With all in place, I used a nested loop to generate a triplet, and then I compared every single permutation of the triple to see if the result was good enough:
sub MAIN( Int $limit = 5 ) {
my @triplets = lazy gather {
for 1 .. Inf -> $a {
for 1 ..^ $a -> $b {
for 1 ..^ $b -> $c {
$_.take if is-cardano-triplet( $_ ) for ( $a, $b, $c ).permutations;
}
}
}
};
@triplets[ 0 .. $limit ].join( "\n" ).say;
}
I used a
lazy gather
to stop the computation as soon as the end is reached, and in fact I print out only the first $limit
entries.
This took near 7 seconds on my machine.
PWC 148 - Task 1 in PostgreSQL
The implementation, bit to bit, of the Raku solution for this task:SELECT v
FROM generate_series( 1, 10 ) v
WHERE
v IN ( 2, 4, 6 )
UNION
SELECT v
FROM generate_series( 11, 19 ) v
WHERE v IN ( 12 )
UNION
SELECT v
FROM generate_series( 20, 100 ) v
WHERE
v % 10 IN ( 2, 4, 6 )
AND ( v / 10 )::int IN ( 3, 4, 5, 6 );
A single query can do the trick.
PWC 148 - Task 2 in PostgreSQL
A recursive CTE implementation of the Raku solution for this task, limiting the numbers to30
to avoid too much joins.
Note that I search for the triplets that provide a sum that is near 1
by a small value.
WITH RECURSIVE
triplets AS
(
SELECT a::numeric, b::numeric, c::numeric
FROM generate_series( 1, 30 ) a
, generate_series( 1, 30 ) b
, generate_series( 1, 30 ) c
ORDER BY a, b, c
)
, cardano_sum AS
(
SELECT a, b, c,
( a + b * sqrt( c ) ) AS l
,( a - b * sqrt( c ) ) AS r
FROM triplets
)
, cardano AS
(
SELECT a, b, c, l, r
, CASE WHEN l < 0 THEN -1 ELSE 1 END * pow( abs( l )::numeric, 1/3::numeric )
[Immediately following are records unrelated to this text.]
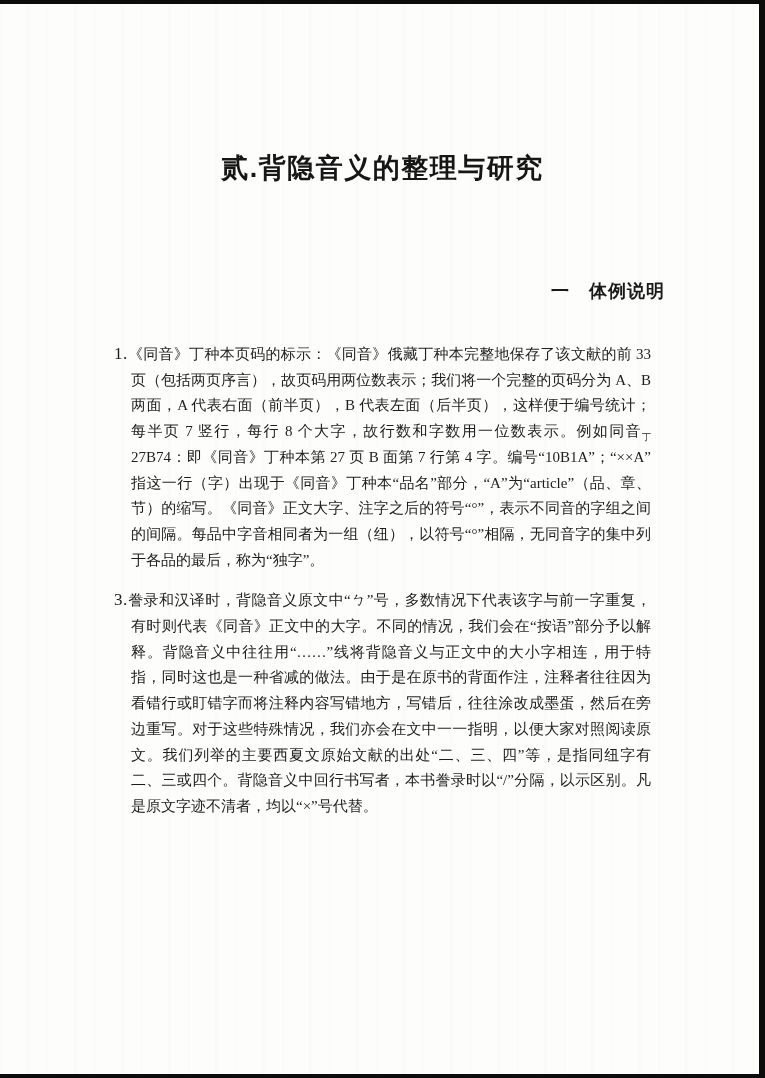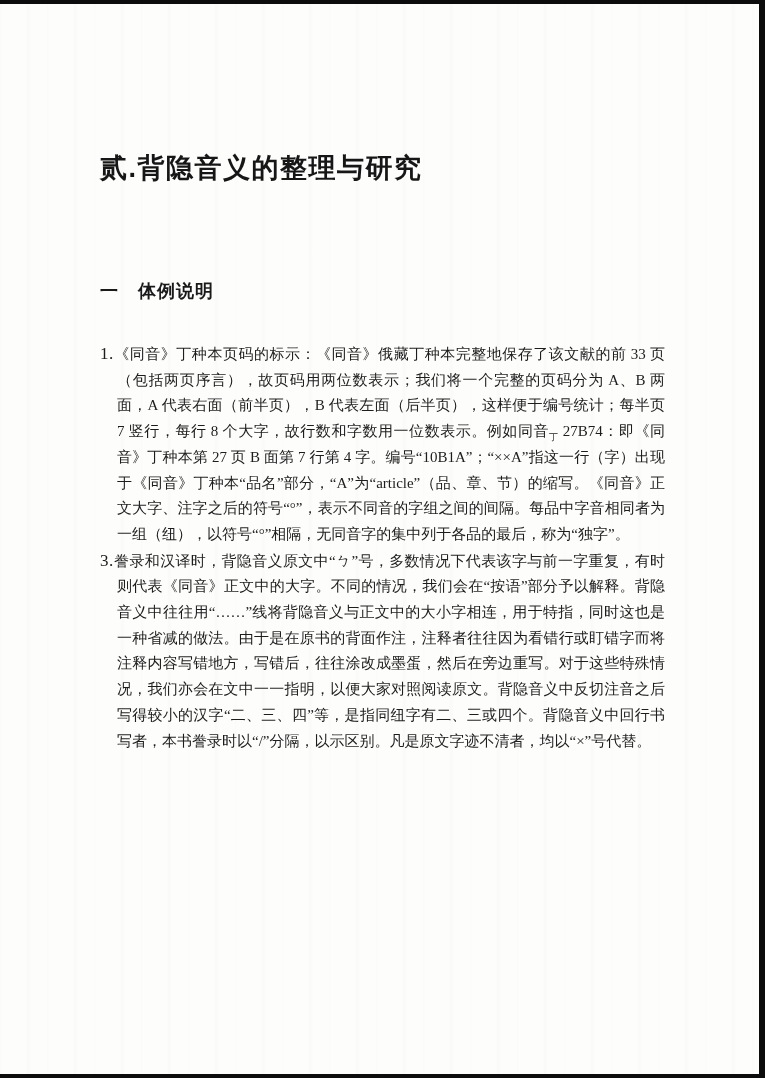"贰.背隐音义的整理与研究" .doc-title { text-align: left -> center }
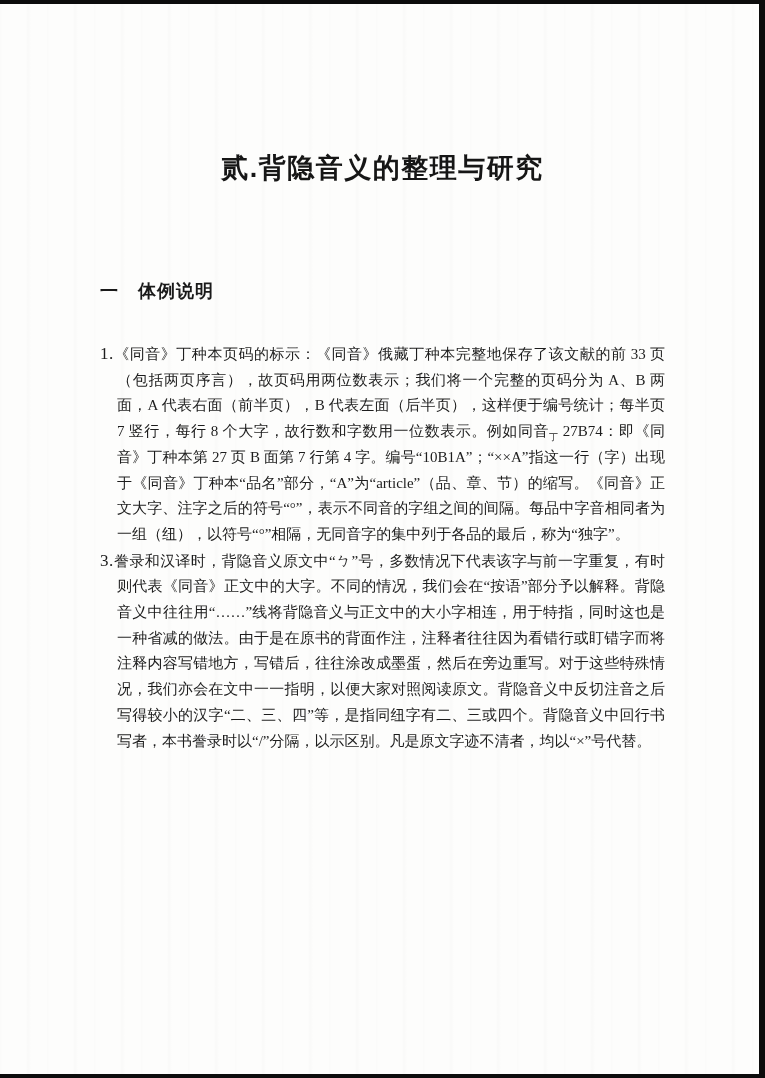"一 体例说明" .section-heading { text-align: left -> right }
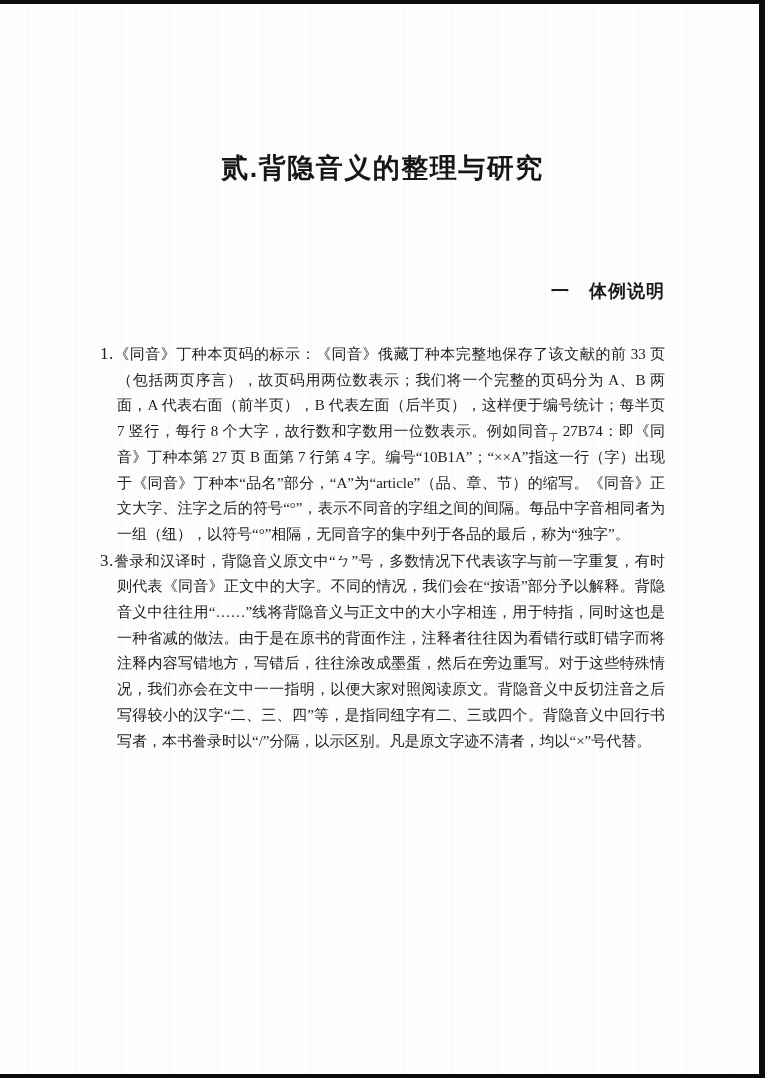"1.《同音》丁种本页码的标示：《同音》俄藏丁种本完整地保存了该文献的前 33" .item { margin: 0 -> 14px }
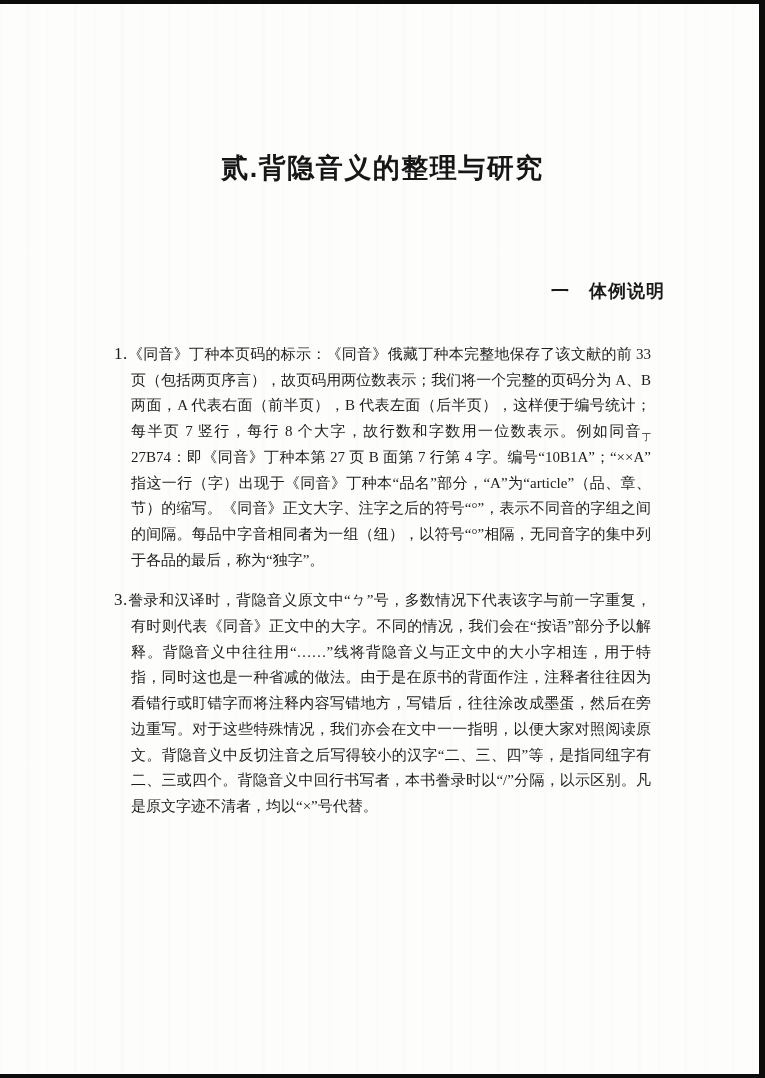"誊录和汉译时，背隐音义原文中“ㄅ”号，多数情况下代表该字与前一字重复，有时则代表" span { text: 背隐音义中反切注音之后写得较小的汉字 -> 我们列举的主要西夏文原始文献的出处 }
+ CASE WHEN r < 0 THEN -1 ELSE 1 END * pow( abs( r )::numeric, 1/3::numeric )
AS triplet_sum
FROM cardano_sum
)
SELECT *
FROM cardano
WHERE
abs( 1 - triplet_sum::numeric ) <= 0.0000000001
LIMIT 5
;
It takes 54 seconds to complete, and is a lot more of the Raku implementation. Why? Because the above query performs the computation for every join available.